If you have to assess using C.E.F.R., it’s easy:  ignore it.  Teach your kids tons of language, follow the frequency lists, have them do loads of reading, make it enjoyable and comprehensible, so that when the C.E.F.R. test comes, they’ll know loads of language.

Does Explicit Grammar Teaching “work”?

On Ben’s the other day there was a question from someone who asked does explicit grammar teaching “work?”  Now you all are probably not the geek that I am– for me a lovely Sunday is either rock climbing or reading about language acquisition– so here’s a summary of some recent reading.

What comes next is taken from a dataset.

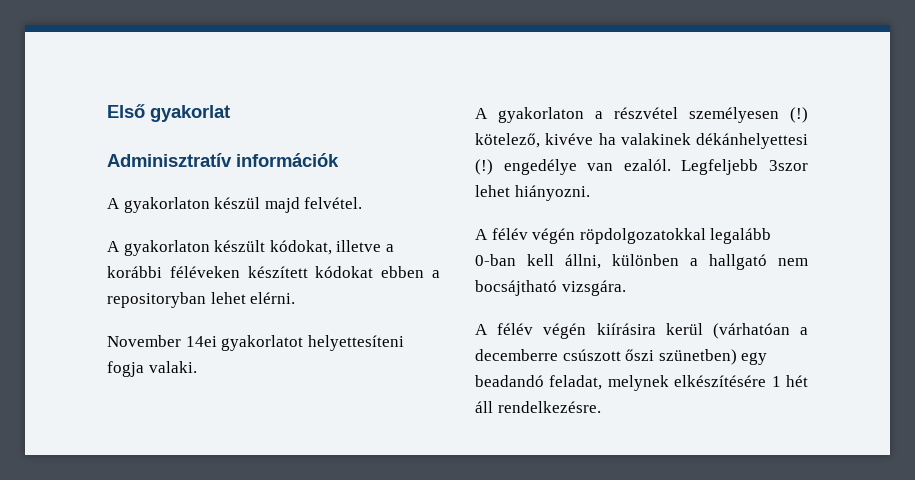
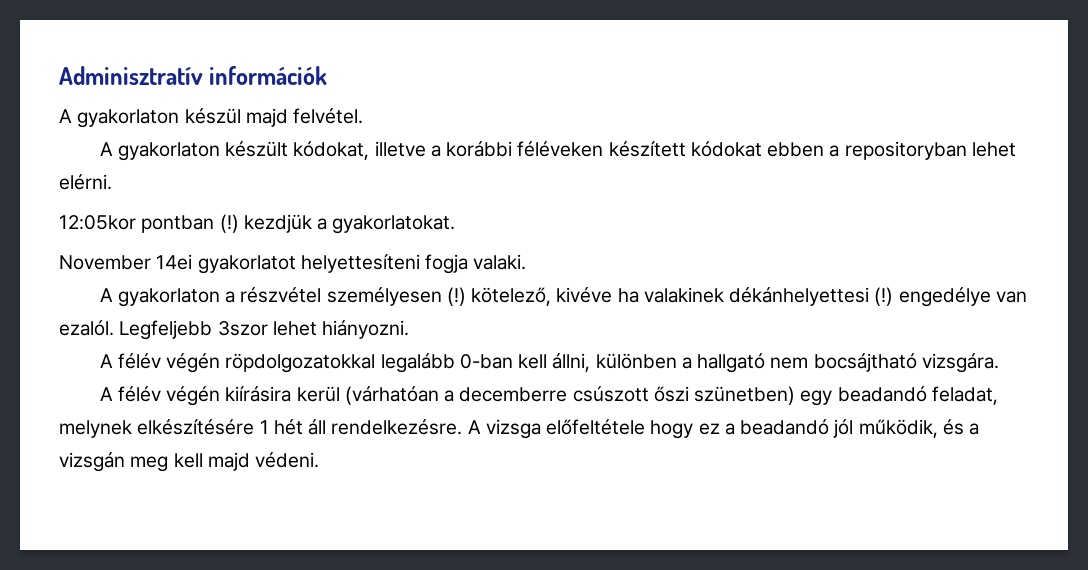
- Első gyakorlat
+ 12:05kor pontban (!) kezdjük a gyakorlatokat.
+ A vizsga előfeltétele hogy ez a beadandó jól működik, és a vizsgán meg kell majd védeni.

This question also dovetails nicely with my daughter reflecting on her French experience in high-school.  She finished French 12 at a prestigious Vancouver mini-school– egg-heads only, s’il vous plait— with 93% and the top French student award.  And she couldn’t speak or write extemporaneously.  My younger daughter, who had been in immersion from grade 5 to 7, and who was a year ahead in classroom French, dropped French at the end of Gr11 in order to do it online, because, as she said “the only difference between a French class in September and in May is what is on the worksheets.”  Her French 11 class was a running joke among the kids: if you were away sick for a day, the answer to the question “what did we do in French yesterday?” was ALWAYS “worksheets.”  (She also got 95% in French 11) You know there is a problem when the the top kids can’t write or speak and when they would rather get through French online than in a class.  Common denominator:  these keen, bright students spent four years in French doing, in their words, “grammar worksheets and stupid projects.”  The exception was their Grade Nine French teacher, Polly Dobie, whose unorthodox methods and self-restraint surrounding the Grammar Grind produced, in my oldest’s words, the ability to “feel what sounds right cos she spoke it a lot in class.”

OK so back to the research.  The questions “does explicitly teaching grammar work?” and “which method of explicit grammar instruction– inductive or deductive– works better?” have been looked at.  The results are thus

Grammar instruction is effective…but only if you want to teach people to consciously manipulate linguistic items.  If so, you are better off teaching them explicitly how to do it. Research also shows that, generally, explicit (deductive– learn rule then apply) works better than inductive (see examples then figure out rule from that). Research also shows that these gains last.  Woo-hoo!  Let’s teach grammar!

OK.  But before we go any further, and TPRSers give up the ghost, let’s look at what “works” means.  Most grammar research studies basically look at teaching people specific rules about a tiny microset of vocab and grammar.  For “works,” they mean that when asked to “do stuff” with this microset, like say sentences, choose options to put in the blank, decide if something is right or wrong, etc.  Almost always, they do statistically significantly better than a control group (who get no “treatment”).

I have read one study (I cannot find re– Eric?  help!) where researchers taught English speakers how to use the Spanish “gustar” (“to be pleasing”) and they found that, yes, teaching them rules and having them practice and then testing them “worked better” than either not teaching them anything (other than what the Spanish reading/listening passages meant) or asking them to figure the rules out from just hearing input.  Basically, every grammar study ever done– even new-wave ones like VanPatten et al‘s processing instruction ones– will show the same thing.  Work on Item ___, and people get better at item ___.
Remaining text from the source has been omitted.